Among sectors that did well, metals need a special mention. The quarterly net profit of Hindustan Zinc moved up from Rs 2,149 to Rs 3,057, an increase of 42%. Tata Steel also did well and its losses came down from Rs 3,214 crore in the fourth quarter of last year to Rs 1,168 crore. Despite the demonetisation blues, domestic consumption-oriented sectors did well. FMCG major Hindustan Unilever increased its net profit by 9% to Rs 1,183 crore y-o-y. Consumer non-durables, including auto, also performed reasonably well. 

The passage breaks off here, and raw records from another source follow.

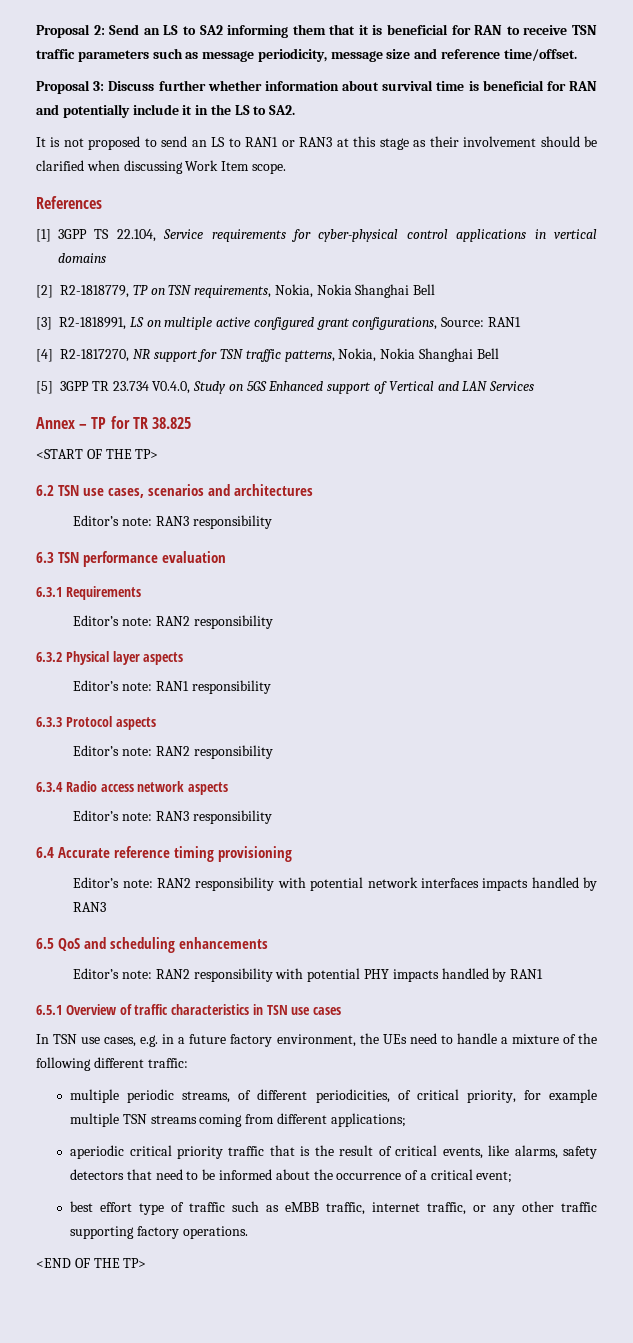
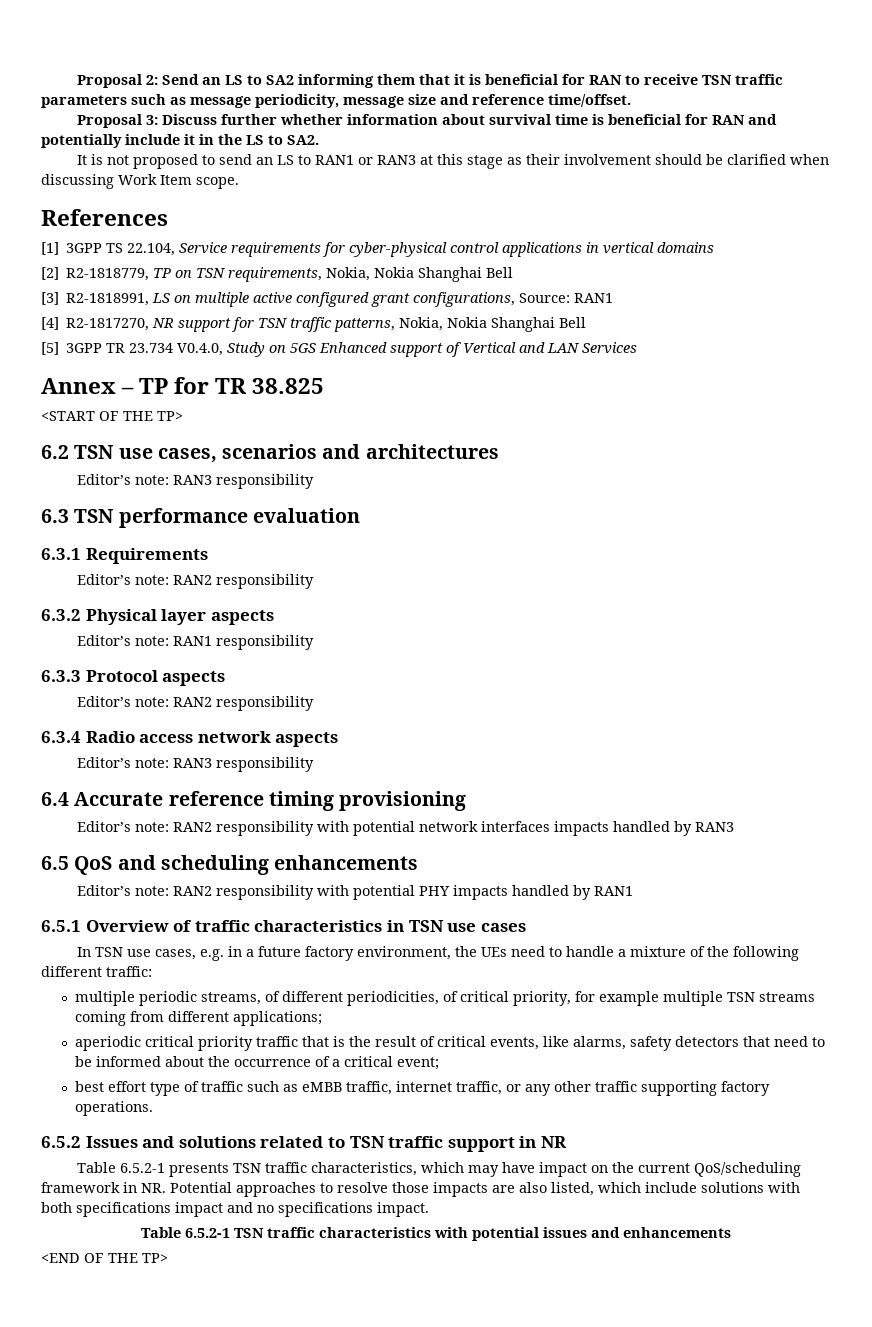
+ 6.5.2 Issues and solutions related to TSN traffic support in NR
+ Table 6.5.2-1 presents TSN traffic characteristics, which may have impact on the current QoS/scheduling framework in NR. Potential approaches to resolve those impacts are also listed, which include solutions with both specifications impact and no specifications impact.
+ Table 6.5.2-1 TSN traffic characteristics with potential issues and enhancements

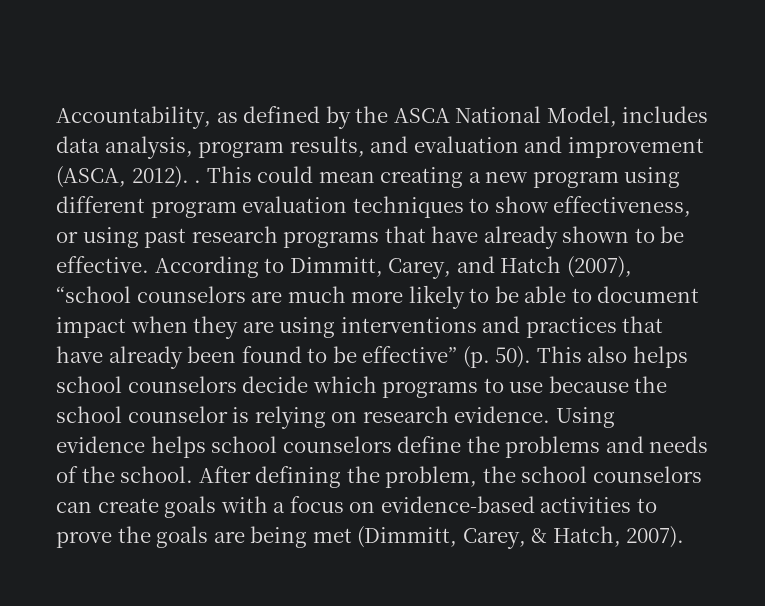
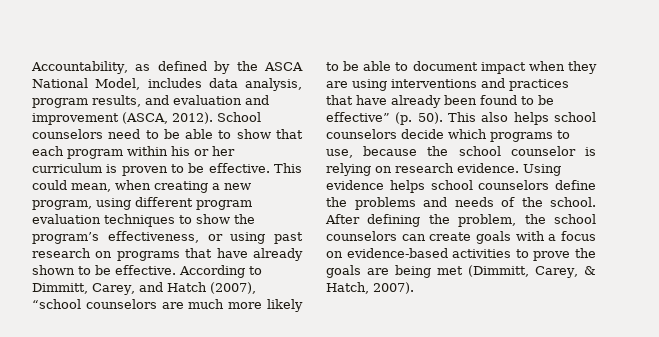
- Accountability, as defined by the ASCA National Model, includes data analysis, program results, and evaluation and improvement (ASCA, 2012). . This could mean creating a new program using different program evaluation techniques to show effectiveness, or using past research programs that have already shown to be effective.
+ Accountability, as defined by the ASCA National Model, includes data analysis, program results, and evaluation and improvement (ASCA, 2012). School counselors need to be able to show that each program within his or her curriculum is proven to be effective. This could mean, when creating a new program, using different program evaluation techniques to show the program’s effectiveness, or using past research on programs that have already shown to be effective.
- This also helps school counselors decide which programs to use because the school counselor is relying on research evidence.
+ This also helps school counselors decide which programs to use, because the school counselor is relying on research evidence.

However, the two-wheeler segment was hit by demonetisation. Bajaj Auto and Hero Motocorp reported a fall in net profit of 13% and 12%, respectively, y-o-y. “While the increase in metal prices is helping metal companies, it will continue to put pressure on margins of consumer non-durable companies,” says Amit Nigam, VP and Head, Equities, Peerless MF. 

Outlook for 2017-18 
Two years ago, the 2017-18 consensus earnings per share (EPS) estimate for the Sensex was Rs 2,331. It has come down to Rs 1,668. It may come down further, say experts. However, the cut won’t be as sharp as in the past. “For the past three years, we have started with a 15-16% growth expectation and have ended up with 0% growth. Though we are are starting with similar expectations again, we may end up with only a small cut this time,” says Nigam. 

This means 2017-18 could see 10-11% EPS growth. Domestic growth should remain buoyant due to positive factors like a good monsoon, implementation of the GST, etc. A pick-up in global growth and stability in commodity prices will continue helping Indian multinationals, such as Tata Steel, Hindalco, Tata Motors, among others.